Background: Lung cancer brain metastases (LC-BrMs) are frequently associated with dismal mortality rates in patients with lung cancer; however, standard of care therapies for LC-BrMs are still limited in their efficacy. A deep understanding of molecular mechanisms and tumor microenvironment of LC-BrMs will provide us with new insights into developing novel therapeutics for treating patients with LC-BrMs.

Methods: Here, we performed integrated analyses of genomic, transcriptomic, proteomic, metabolomic, and single-cell RNA sequencing data which were derived from a total number of 154 patients with paired and unpaired primary lung cancer and LC-BrM, spanning four published and two newly generated patient cohorts on both bulk and single cell levels.

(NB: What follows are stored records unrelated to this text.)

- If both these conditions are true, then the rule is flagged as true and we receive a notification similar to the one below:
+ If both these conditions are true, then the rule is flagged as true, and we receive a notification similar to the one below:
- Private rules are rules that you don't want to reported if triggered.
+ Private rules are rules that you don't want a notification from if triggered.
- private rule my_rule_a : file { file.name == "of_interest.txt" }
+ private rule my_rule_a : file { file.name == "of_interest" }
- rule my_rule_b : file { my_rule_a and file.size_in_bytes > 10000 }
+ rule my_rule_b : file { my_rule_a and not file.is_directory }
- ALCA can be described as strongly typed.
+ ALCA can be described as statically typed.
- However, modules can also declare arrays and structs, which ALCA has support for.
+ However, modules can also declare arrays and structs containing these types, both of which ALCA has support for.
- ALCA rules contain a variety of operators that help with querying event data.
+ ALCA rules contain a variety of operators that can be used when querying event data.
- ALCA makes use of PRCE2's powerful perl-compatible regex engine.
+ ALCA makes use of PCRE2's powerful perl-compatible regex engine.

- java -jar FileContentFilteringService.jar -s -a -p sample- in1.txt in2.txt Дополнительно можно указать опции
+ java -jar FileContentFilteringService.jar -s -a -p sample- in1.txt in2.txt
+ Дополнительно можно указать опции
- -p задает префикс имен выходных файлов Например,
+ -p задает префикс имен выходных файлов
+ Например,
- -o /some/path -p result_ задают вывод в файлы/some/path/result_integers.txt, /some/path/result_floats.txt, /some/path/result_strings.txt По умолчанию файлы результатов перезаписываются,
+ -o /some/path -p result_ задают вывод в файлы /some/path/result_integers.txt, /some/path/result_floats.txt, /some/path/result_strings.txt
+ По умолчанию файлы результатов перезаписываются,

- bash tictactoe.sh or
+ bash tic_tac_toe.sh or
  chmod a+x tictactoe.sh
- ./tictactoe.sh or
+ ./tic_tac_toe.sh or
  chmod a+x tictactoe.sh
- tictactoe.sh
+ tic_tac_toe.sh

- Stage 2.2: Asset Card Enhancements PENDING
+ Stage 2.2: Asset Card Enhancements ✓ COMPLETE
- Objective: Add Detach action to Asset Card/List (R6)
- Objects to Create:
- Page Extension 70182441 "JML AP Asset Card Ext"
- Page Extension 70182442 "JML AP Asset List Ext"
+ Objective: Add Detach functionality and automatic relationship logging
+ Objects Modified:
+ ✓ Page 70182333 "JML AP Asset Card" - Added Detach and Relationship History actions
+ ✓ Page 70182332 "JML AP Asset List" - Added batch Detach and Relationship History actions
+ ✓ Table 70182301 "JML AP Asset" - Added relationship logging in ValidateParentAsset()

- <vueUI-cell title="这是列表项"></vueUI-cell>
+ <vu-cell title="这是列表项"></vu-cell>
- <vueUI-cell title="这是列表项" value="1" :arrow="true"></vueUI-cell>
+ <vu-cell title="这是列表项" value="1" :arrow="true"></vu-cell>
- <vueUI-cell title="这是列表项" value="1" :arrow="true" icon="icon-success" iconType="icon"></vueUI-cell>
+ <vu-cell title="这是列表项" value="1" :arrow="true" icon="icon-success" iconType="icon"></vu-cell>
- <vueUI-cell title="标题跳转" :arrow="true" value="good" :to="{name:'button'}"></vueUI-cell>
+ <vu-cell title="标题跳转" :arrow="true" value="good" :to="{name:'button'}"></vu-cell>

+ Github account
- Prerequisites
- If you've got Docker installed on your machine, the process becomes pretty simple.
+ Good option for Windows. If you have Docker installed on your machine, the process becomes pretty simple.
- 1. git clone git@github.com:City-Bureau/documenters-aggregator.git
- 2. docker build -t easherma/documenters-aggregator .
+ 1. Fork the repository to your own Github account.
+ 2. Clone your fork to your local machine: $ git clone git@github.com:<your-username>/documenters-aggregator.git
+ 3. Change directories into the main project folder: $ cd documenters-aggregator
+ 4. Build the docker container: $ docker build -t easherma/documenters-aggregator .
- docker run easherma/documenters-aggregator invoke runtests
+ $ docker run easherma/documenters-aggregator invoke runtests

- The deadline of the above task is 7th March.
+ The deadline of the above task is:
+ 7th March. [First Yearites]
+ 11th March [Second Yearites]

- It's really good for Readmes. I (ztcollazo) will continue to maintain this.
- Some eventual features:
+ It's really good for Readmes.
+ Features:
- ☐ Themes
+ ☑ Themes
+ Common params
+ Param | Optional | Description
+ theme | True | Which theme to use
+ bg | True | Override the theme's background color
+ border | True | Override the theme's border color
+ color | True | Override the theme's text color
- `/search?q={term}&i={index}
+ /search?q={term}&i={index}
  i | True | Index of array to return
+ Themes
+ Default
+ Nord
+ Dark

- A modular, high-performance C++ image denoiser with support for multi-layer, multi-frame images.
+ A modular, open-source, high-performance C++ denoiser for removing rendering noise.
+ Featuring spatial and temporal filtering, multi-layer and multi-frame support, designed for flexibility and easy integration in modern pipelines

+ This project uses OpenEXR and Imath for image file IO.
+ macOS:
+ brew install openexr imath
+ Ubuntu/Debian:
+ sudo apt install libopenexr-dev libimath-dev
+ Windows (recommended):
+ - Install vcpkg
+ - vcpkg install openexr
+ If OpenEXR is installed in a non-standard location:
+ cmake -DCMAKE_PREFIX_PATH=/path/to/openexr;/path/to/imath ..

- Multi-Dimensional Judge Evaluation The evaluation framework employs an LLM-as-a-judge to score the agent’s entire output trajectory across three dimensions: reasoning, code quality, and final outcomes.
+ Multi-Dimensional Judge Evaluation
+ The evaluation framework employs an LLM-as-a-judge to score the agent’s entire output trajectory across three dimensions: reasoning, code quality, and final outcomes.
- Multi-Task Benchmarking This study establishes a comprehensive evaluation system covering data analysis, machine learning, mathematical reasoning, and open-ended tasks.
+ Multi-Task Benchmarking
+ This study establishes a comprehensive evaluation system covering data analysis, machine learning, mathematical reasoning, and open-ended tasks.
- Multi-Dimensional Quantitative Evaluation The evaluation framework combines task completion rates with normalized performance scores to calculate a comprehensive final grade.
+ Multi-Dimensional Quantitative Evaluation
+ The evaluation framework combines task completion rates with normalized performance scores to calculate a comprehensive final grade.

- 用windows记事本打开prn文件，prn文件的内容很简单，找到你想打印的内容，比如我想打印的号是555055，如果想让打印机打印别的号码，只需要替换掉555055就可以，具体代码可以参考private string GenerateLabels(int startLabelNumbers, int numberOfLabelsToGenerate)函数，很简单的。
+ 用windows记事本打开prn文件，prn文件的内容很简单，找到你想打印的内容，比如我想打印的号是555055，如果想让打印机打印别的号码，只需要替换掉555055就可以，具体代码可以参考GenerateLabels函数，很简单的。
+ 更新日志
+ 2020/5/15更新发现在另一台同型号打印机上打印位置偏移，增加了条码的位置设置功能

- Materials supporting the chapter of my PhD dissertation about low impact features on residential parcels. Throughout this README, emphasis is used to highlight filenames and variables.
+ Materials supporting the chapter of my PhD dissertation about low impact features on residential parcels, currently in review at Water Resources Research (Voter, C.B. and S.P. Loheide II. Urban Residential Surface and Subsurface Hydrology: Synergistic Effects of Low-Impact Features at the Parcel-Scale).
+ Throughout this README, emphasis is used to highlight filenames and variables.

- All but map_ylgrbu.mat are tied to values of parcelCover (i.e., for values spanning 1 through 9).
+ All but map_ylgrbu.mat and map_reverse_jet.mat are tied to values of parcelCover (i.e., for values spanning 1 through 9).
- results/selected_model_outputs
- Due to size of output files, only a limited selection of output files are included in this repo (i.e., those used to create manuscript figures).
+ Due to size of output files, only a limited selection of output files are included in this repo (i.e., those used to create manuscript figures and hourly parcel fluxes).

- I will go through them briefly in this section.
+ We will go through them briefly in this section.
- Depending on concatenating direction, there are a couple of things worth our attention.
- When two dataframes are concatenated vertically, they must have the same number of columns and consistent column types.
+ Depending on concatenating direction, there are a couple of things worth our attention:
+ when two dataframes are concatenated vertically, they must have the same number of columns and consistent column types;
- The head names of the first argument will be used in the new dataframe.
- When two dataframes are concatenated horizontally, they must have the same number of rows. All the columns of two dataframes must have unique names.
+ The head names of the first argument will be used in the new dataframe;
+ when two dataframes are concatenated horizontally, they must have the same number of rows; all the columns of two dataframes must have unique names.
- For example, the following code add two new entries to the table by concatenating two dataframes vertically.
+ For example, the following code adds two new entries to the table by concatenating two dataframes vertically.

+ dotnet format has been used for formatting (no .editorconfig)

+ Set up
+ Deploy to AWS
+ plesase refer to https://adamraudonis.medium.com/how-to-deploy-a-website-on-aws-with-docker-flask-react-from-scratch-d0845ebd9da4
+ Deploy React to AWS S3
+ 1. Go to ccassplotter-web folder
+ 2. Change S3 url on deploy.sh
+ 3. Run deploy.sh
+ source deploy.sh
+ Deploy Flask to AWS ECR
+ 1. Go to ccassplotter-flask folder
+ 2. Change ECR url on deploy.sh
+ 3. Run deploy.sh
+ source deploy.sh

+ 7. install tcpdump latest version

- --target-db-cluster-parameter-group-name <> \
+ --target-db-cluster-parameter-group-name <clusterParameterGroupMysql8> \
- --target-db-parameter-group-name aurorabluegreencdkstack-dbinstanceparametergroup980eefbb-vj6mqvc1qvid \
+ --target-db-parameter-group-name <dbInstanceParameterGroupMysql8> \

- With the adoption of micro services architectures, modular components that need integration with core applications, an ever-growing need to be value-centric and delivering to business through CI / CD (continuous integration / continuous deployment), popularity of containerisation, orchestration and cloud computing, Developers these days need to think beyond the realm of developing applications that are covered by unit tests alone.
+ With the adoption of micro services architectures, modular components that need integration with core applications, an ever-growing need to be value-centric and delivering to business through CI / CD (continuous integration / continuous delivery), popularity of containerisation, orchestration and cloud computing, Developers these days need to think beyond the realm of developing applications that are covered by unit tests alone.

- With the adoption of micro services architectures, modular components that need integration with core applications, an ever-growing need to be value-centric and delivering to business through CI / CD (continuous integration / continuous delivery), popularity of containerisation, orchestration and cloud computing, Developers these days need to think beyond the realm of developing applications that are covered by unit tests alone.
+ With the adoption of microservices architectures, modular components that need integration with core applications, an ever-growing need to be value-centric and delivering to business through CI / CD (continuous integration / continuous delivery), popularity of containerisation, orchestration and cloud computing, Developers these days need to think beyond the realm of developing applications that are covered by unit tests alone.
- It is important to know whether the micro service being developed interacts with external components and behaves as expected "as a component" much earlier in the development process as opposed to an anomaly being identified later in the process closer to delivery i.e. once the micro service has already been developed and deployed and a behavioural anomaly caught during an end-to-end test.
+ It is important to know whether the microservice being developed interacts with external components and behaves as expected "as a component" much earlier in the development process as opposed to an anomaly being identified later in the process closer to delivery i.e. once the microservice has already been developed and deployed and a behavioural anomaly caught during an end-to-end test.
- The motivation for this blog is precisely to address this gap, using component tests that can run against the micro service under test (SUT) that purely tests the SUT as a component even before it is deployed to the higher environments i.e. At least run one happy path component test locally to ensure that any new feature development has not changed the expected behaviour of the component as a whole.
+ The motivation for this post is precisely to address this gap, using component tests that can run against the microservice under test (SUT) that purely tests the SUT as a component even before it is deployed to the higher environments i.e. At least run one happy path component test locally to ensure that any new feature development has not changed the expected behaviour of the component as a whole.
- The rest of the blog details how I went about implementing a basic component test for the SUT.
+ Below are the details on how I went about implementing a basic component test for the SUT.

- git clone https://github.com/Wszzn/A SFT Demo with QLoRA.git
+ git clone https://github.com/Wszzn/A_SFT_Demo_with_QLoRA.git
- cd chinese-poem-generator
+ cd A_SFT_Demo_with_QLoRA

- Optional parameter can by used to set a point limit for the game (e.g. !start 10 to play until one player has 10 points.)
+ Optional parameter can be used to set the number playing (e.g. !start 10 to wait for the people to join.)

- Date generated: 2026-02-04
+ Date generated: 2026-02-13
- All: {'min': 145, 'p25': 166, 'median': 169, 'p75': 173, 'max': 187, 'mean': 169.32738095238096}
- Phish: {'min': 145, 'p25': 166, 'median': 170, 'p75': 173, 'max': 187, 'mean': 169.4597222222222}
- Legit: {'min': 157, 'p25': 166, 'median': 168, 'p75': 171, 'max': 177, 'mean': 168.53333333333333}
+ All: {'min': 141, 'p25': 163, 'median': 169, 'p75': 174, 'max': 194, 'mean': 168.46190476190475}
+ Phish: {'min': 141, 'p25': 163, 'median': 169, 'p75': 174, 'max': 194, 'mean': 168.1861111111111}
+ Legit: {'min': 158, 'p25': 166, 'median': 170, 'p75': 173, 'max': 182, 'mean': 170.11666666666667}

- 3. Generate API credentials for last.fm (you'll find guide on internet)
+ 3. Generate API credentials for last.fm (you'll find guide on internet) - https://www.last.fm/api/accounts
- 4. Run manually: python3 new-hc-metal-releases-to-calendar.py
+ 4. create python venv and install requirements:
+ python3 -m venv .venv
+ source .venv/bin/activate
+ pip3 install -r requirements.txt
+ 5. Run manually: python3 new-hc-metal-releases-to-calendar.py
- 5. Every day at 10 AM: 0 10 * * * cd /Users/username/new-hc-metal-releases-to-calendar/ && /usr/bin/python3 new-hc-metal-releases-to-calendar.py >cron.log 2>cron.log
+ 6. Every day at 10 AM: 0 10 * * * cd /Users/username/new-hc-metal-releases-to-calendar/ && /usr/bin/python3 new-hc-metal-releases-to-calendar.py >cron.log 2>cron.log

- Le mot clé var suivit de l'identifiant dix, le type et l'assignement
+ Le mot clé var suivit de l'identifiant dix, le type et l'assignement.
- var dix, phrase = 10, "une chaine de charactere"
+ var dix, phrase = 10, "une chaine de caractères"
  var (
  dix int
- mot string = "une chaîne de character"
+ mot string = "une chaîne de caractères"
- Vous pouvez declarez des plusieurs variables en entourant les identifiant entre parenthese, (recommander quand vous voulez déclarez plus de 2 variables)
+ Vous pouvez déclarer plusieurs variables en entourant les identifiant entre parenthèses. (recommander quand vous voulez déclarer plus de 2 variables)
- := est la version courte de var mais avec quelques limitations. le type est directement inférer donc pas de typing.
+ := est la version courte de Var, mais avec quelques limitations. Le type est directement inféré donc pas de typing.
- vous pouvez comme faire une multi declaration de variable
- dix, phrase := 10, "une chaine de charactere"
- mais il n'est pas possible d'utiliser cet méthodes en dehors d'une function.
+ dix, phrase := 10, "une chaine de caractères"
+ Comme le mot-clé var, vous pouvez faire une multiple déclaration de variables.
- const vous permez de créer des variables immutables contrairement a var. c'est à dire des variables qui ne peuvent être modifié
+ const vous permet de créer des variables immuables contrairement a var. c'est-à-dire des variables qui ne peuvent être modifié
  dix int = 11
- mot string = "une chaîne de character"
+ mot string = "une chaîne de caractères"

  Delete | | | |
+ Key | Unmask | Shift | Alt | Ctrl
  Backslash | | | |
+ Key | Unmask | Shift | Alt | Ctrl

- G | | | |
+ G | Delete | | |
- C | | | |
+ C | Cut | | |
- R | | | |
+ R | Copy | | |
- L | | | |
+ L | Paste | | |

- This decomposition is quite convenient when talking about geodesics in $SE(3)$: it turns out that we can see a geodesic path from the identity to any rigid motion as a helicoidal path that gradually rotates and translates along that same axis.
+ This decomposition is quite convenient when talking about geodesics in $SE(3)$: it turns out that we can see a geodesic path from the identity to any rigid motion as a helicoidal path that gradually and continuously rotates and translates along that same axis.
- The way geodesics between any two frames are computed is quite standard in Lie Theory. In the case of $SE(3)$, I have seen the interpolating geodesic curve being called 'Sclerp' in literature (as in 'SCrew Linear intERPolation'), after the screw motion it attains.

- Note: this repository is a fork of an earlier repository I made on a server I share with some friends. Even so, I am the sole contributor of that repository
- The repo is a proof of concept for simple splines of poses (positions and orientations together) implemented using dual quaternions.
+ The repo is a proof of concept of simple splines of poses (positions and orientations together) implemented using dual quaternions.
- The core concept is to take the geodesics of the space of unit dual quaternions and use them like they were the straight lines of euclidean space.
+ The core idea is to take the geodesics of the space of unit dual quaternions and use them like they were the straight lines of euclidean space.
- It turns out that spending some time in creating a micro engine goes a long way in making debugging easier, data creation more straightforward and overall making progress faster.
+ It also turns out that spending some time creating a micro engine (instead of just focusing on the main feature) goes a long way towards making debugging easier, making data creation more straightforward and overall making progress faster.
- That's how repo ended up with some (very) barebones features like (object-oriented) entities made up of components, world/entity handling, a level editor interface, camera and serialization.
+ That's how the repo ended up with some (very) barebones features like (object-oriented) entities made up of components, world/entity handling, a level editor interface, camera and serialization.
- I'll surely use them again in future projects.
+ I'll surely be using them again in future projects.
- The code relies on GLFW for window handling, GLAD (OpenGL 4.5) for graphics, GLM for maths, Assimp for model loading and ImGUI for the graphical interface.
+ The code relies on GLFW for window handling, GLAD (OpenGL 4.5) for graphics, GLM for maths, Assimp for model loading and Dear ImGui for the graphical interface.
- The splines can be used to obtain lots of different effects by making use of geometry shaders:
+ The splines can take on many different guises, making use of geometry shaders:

Results: We uncovered that LC-BrMs exhibited a significantly greater intra-tumor heterogeneity. We also observed that mutations in a subset of genes were almost always shared by both primary lung cancers and LC-BrM lesions, including TTN, TP53, MUC16, LRP1B, RYR2, and EGFR. In addition, the genome-wide landscape of somatic copy number alterations was similar between primary lung cancers and LC-BrM lesions. Nevertheless, several regions of focal amplification were significantly enriched in LC-BrMs, including 5p15.33 and 20q13.33. Intriguingly, integrated analyses of transcriptomic, proteomic, and metabolomic data revealed mitochondrial-specific metabolism was activated but tumor immune microenvironment was suppressed in LC-BrMs. Subsequently, we validated our results by conducting real-time quantitative reverse transcription PCR experiments, immunohistochemistry, and multiplexed immunofluorescence staining of patients' paired tumor specimens. Therapeutically, targeting oxidative phosphorylation with gamitrinib in patient-derived organoids of LC-BrMs induced apoptosis and inhibited cell proliferation. The combination of gamitrinib plus anti-PD-1 immunotherapy significantly improved survival of mice bearing LC-BrMs. Patients with a higher expression of mitochondrial metabolism genes but a lower expression of immune genes in their LC-BrM lesions tended to have a worse survival outcome.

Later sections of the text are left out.